Neoliberalism and human services: threat and innovation.
Market-style services fail people with ID because they cannot act like typical shoppers.
01Research in Context
What this study did
Swenson (2008) wrote a theory paper. It asked: what happens when human services for people with intellectual disability copy business models?
The author looked at market rules like choice, price, and competition. He argued these rules break down when the user cannot shop around.
What they found
The paper says market-based care fails for ID clients. People with ID often cannot compare prices or switch providers.
Their needs are too complex for one-size products. So the market cannot fix poor care; it hides it.

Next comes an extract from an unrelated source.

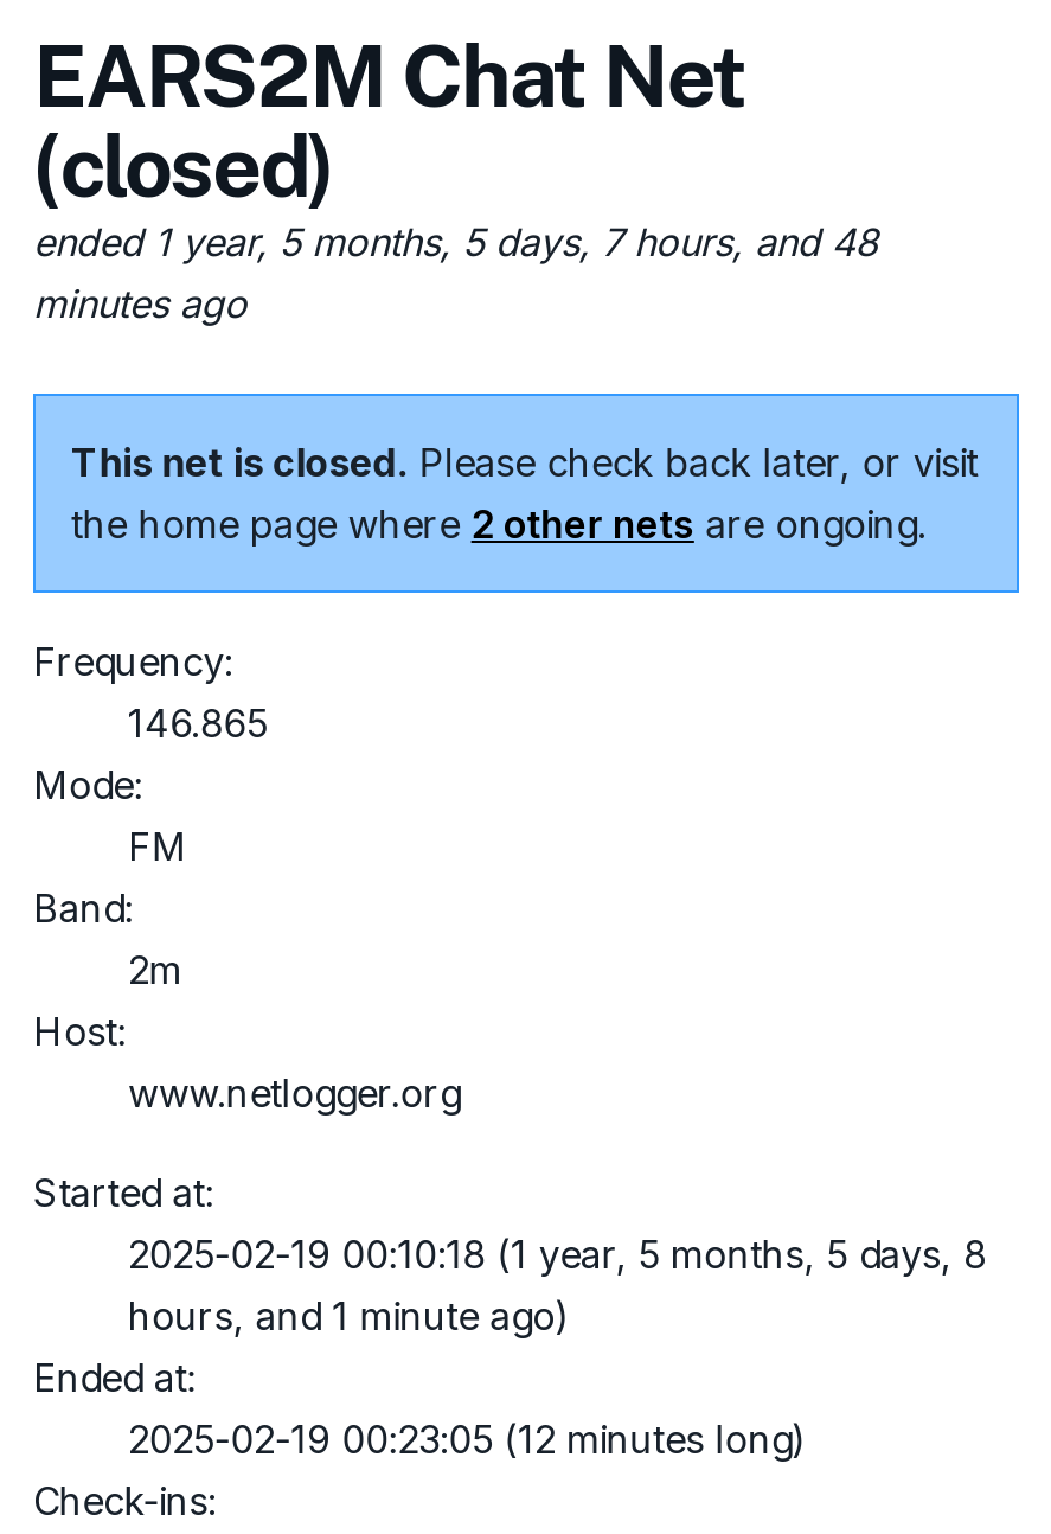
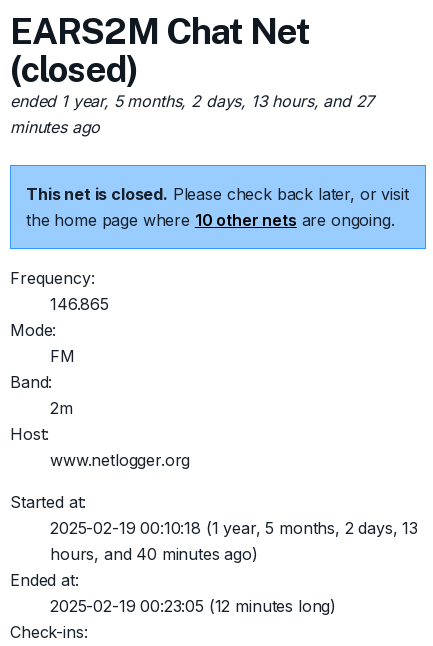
[33,218,878,266] ended 1 year, 5 months, 5 days, 7 hours, and 48 -> [10,91,374,111] ended 1 year, 5 months, 2 days, 13 hours, and 27
[71,500,926,548] the home page where 2 other nets are ongoing. -> [26,210,395,230] the home page where 10 other nets are ongoing.
[128,1231,987,1278] 2025-02-19 00:10:18 (1 year, 5 months, 5 days, 8 -> [50,518,418,538] 2025-02-19 00:10:18 (1 year, 5 months, 2 days, 13
[128,1292,569,1340] hours, and 1 minute ago) -> [50,544,258,564] hours, and 40 minutes ago)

How this fits with other research
Van der Molen et al. (2010) extends the same worry. After showing markets flop, they offer a fix: plan services around relationships, not sales.
Storch et al. (2012) seems to contradict Swenson (2008). They tell BCBAs to chase new markets like dementia care. Read side-by-side, the clash is real: one says markets harm, the other says expand.
Parchomiuk et al. (2025) backs Swenson (2008) with lived data. Adults with ID name family, staff, and policy rules that block choice. The barriers S guessed are now visible.
Why it matters
If you write behavior plans, do not assume families can shop for the best clinic. Offer one-page fee sheets and plain-language summaries. Build in flexibility so clients can change parts without losing the whole plan.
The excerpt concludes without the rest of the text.